Training courses, while important, are more important earlier in our careers. As we get more senior, more and more of our professional development will be on-thejob. I would say, maybe, 80 percent for a mid-level and senior executive. Which is why the three to four jobs we plan to do are so important. Get one wrong and you may lose several years of development. And you don’t get those years back. Many people underestimate the importance of self-study. I see it as a lifetime endeavour to achieve professional credibility at the most senior levels. If you speak and act like an accountant and not as a business leader, you will not be credible.

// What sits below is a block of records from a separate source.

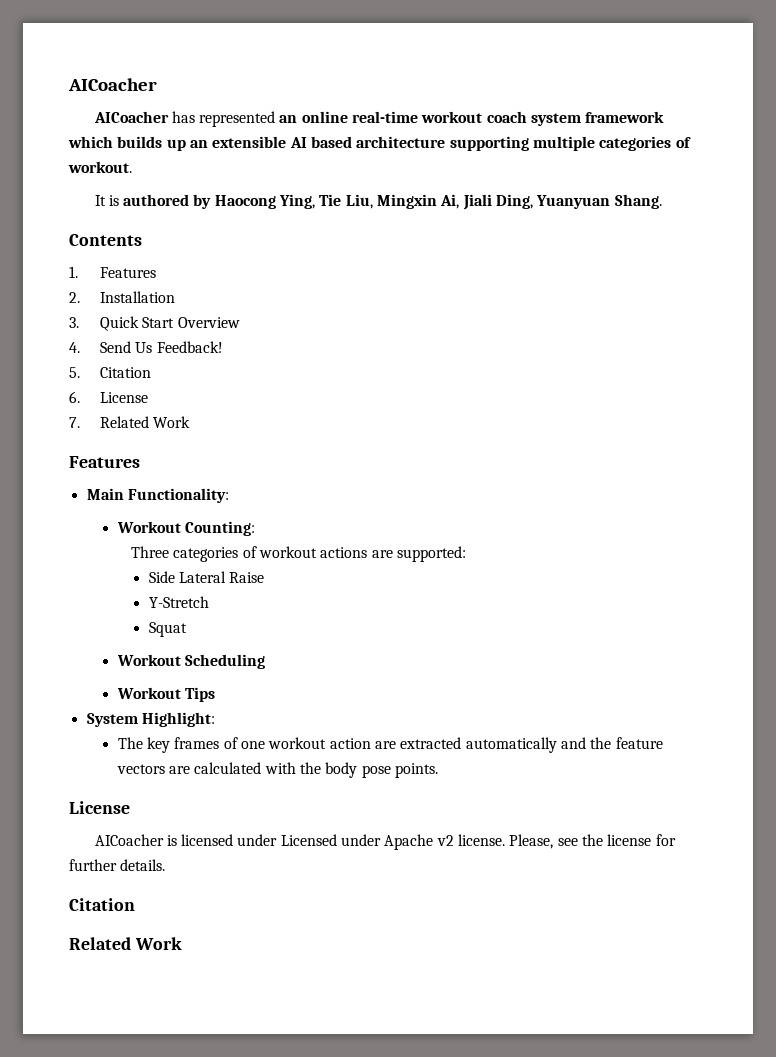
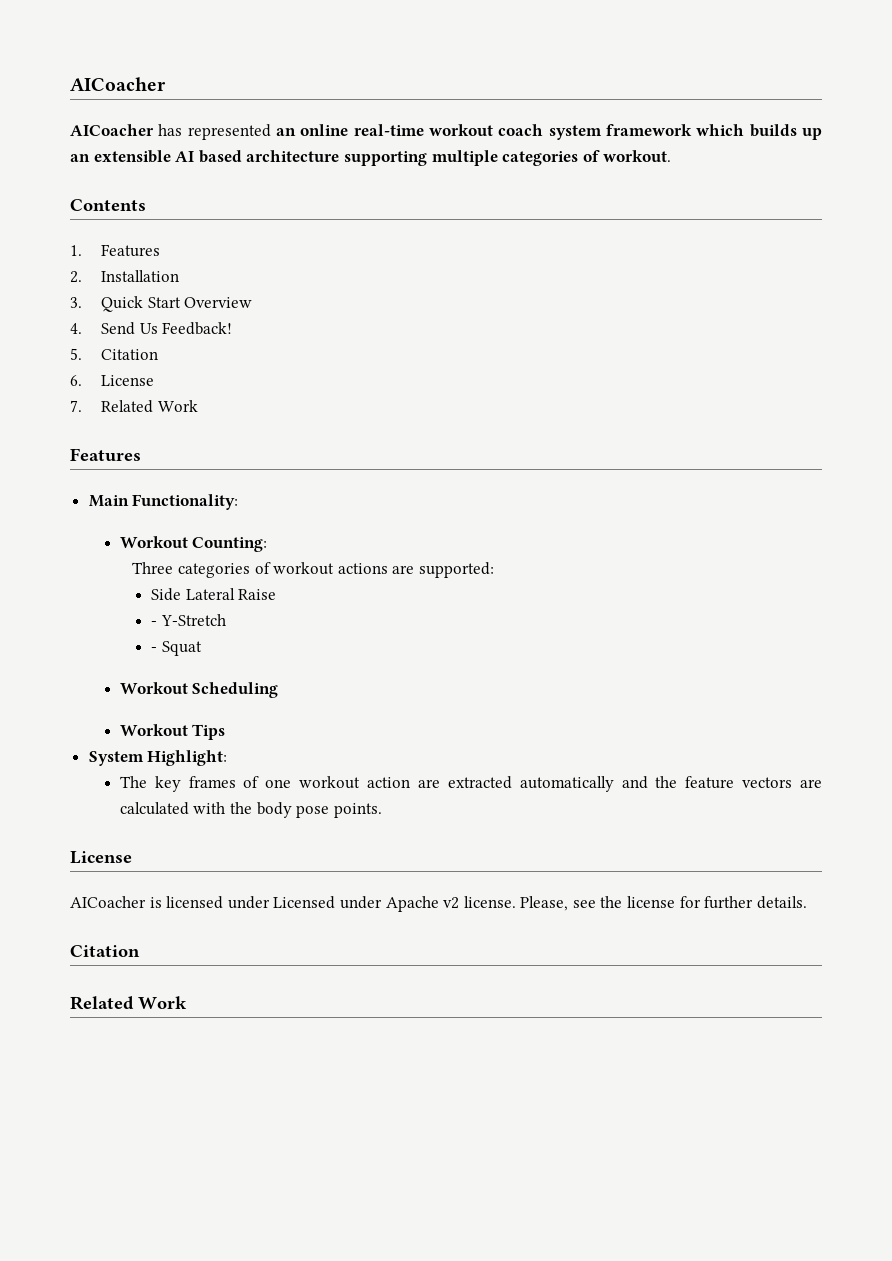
- It is authored by Haocong Ying, Tie Liu, Mingxin Ai, Jiali Ding, Yuanyuan Shang.
- Y-Stretch
+ - Y-Stretch
- Squat
+ - Squat

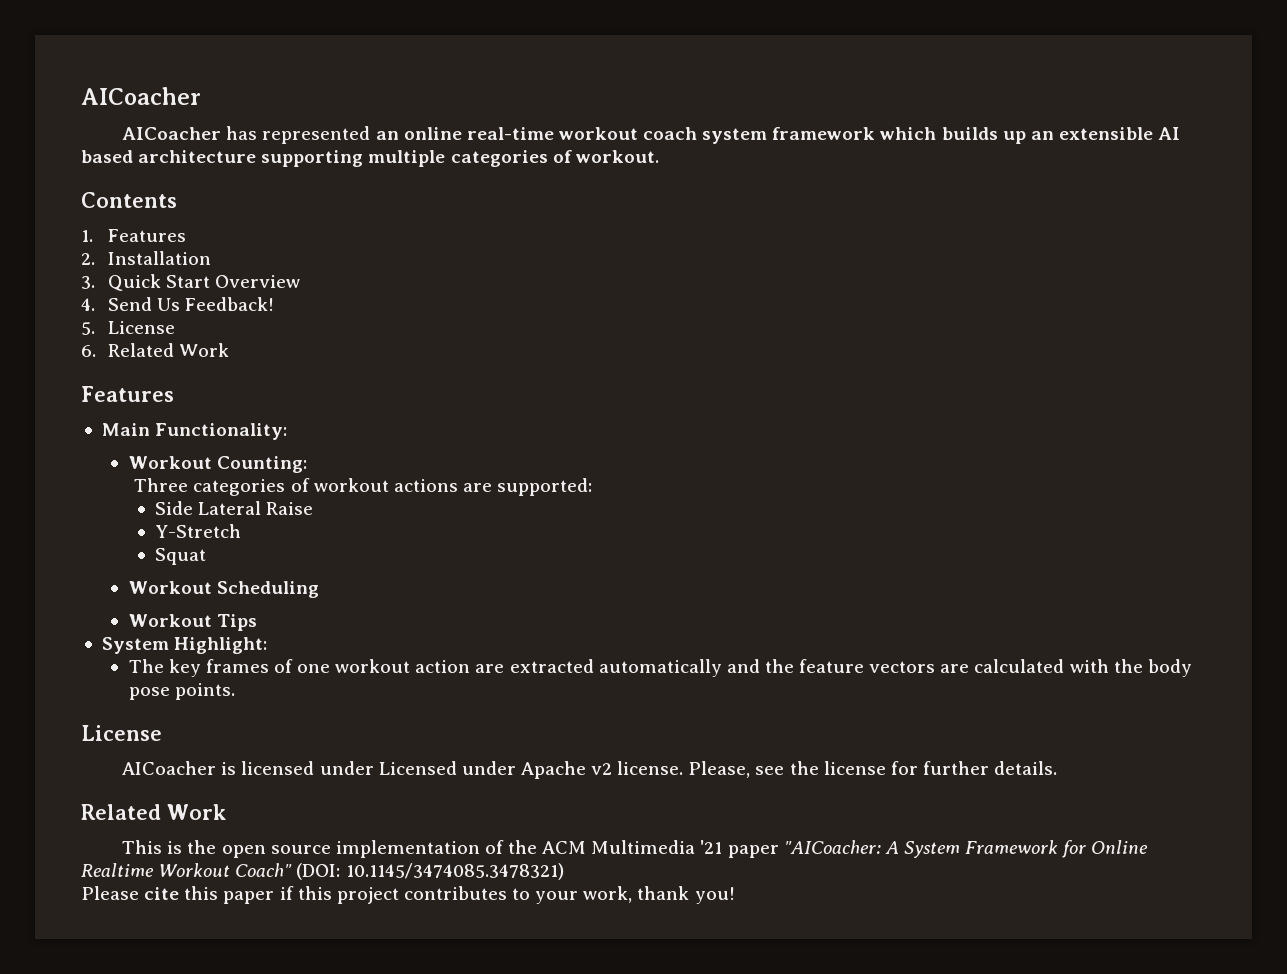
- 5. Citation
- 6. License
- 7. Related Work
+ 5. License
+ 6. Related Work
- - Y-Stretch
+ Y-Stretch
- - Squat
+ Squat
  Please, see the license for further details.
- Citation
  Related Work
+ This is the open source implementation of the ACM Multimedia '21 paper "AICoacher: A System Framework for Online Realtime Workout Coach" (DOI: 10.1145/3474085.3478321)
+ Please cite this paper if this project contributes to your work, thank you!

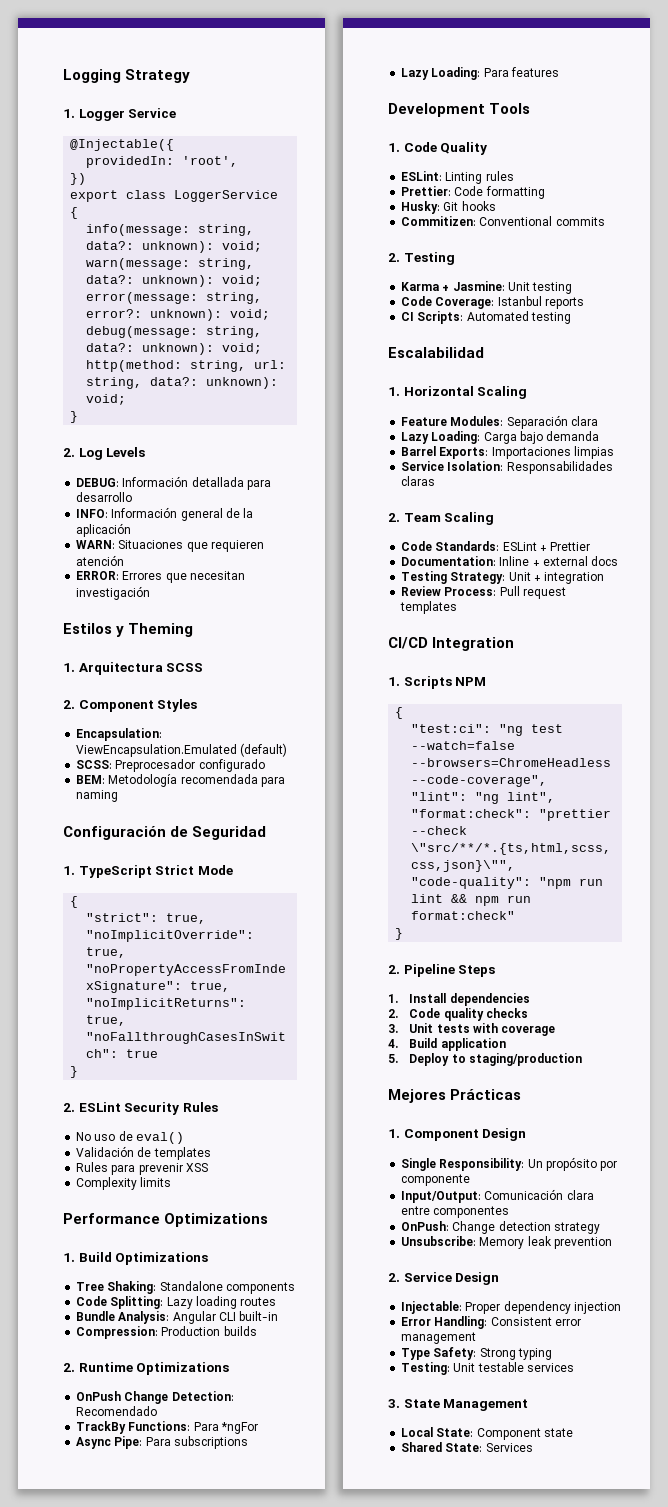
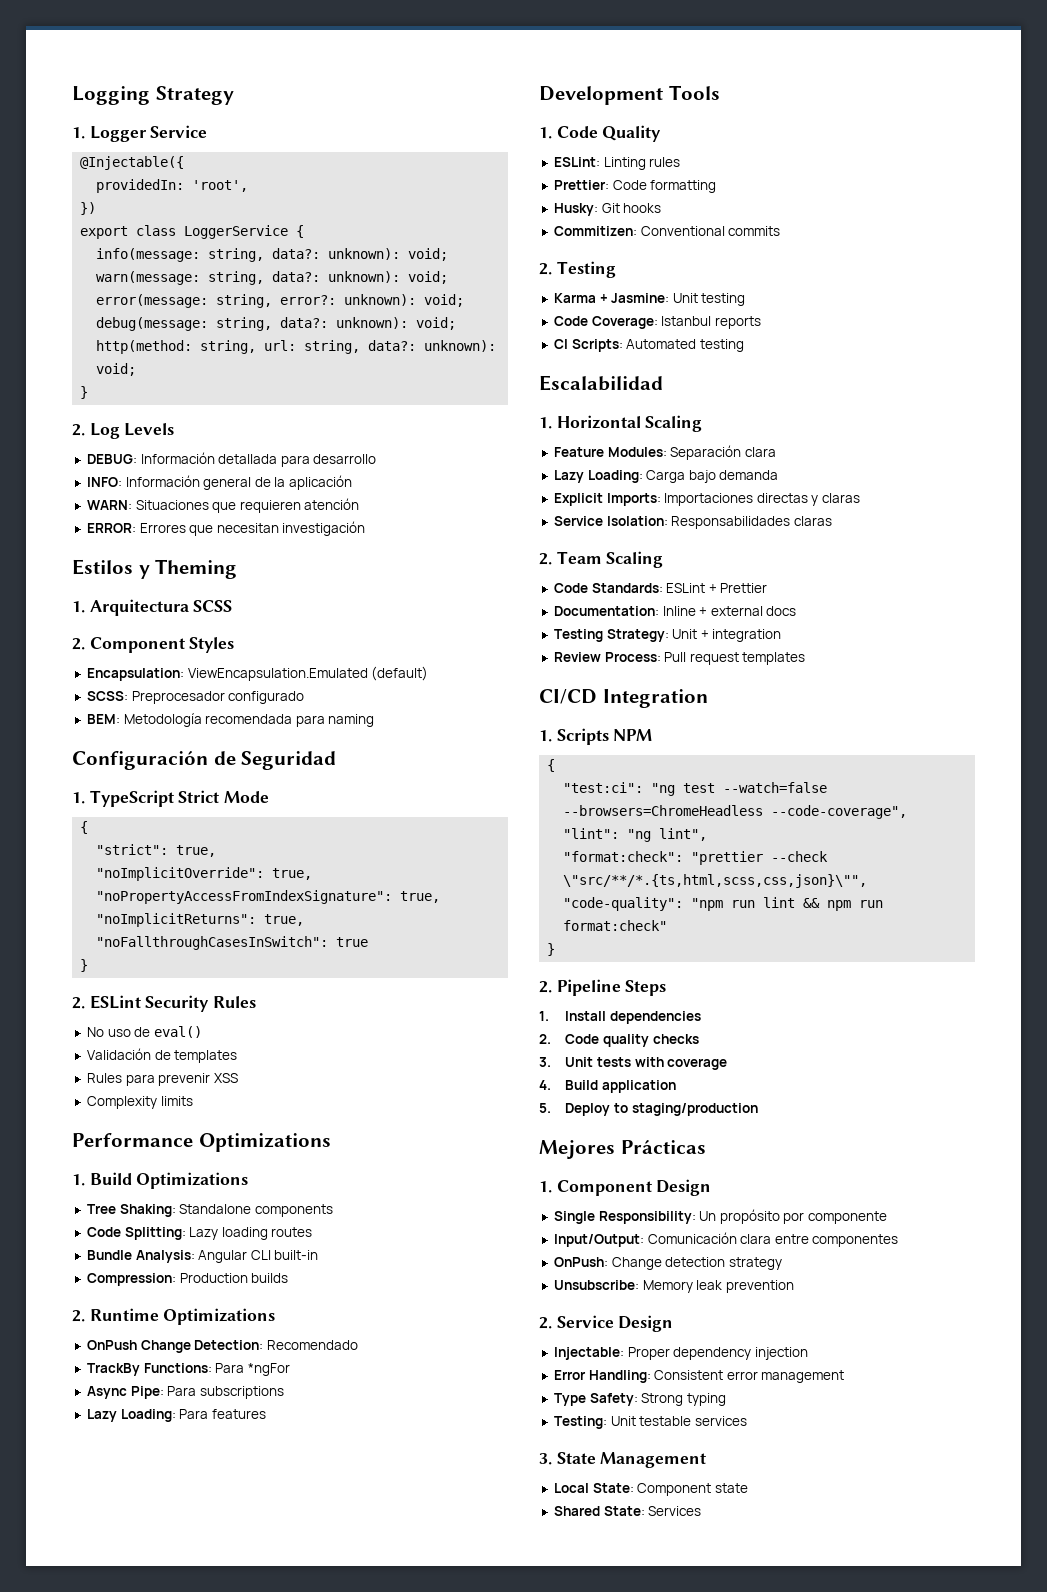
- Barrel Exports: Importaciones limpias
+ Explicit Imports: Importaciones directas y claras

Career planning and management is an iterative process; as we execute the plan and obtain more information and feedback, we need to re-evaluate the objective, the gap and the plan. But the most important thing about career management is action and movement. If we want a leadership role in the future then the best way of beginning this journey is to start acting like a leader now, in your current role. So, if you have defined your current role as being to manage “what is”, ask yourself “what could be improved?”, and negotiate and implement this change. That is leadership.